START Provided data

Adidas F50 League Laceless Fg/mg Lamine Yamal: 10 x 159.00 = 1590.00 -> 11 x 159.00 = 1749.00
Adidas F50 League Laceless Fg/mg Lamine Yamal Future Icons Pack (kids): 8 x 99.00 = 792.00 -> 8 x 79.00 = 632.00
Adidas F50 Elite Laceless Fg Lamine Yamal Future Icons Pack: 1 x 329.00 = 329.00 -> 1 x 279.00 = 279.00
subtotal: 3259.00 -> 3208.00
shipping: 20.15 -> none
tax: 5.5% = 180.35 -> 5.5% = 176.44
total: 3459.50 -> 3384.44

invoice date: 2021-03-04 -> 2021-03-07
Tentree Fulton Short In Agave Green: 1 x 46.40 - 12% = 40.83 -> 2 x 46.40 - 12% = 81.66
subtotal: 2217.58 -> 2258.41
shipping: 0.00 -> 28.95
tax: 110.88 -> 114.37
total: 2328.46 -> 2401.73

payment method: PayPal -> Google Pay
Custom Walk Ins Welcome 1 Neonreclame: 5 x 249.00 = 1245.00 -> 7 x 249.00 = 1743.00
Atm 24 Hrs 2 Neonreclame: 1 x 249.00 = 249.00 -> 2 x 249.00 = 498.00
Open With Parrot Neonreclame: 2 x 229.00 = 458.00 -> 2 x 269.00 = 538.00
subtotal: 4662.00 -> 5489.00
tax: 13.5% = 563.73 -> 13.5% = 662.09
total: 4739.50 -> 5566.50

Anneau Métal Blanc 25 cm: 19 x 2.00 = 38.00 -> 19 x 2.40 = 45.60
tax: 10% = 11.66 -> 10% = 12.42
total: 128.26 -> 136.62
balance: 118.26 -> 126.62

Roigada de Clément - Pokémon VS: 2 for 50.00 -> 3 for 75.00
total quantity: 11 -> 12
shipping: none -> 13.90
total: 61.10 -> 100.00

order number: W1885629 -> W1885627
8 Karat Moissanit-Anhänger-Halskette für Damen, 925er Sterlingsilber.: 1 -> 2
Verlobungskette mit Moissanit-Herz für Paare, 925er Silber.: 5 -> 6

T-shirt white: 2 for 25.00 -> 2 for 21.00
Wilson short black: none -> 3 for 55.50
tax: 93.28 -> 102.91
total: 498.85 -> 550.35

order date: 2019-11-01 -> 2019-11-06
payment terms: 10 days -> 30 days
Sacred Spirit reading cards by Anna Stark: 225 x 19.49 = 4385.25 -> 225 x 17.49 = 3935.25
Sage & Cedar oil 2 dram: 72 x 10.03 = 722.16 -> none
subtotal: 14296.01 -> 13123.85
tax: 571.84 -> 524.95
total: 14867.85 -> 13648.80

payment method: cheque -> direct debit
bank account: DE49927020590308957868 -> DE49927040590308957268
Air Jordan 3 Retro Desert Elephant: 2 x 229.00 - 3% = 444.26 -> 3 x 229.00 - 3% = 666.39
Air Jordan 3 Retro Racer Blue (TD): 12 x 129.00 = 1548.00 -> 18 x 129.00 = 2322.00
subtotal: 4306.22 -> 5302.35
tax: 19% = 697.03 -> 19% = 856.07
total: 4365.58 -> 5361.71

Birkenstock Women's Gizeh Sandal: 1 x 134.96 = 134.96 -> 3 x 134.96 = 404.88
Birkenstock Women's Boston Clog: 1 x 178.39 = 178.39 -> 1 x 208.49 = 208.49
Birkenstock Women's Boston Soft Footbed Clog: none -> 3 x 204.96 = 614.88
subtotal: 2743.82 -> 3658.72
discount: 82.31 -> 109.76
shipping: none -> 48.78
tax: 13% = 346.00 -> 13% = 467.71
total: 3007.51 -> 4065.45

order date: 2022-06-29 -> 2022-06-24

END Provided data

**What is required**.
The answer should be a single number giving how many lines in the records hold the word "Neonreclame".

**Result of the exercise**.
3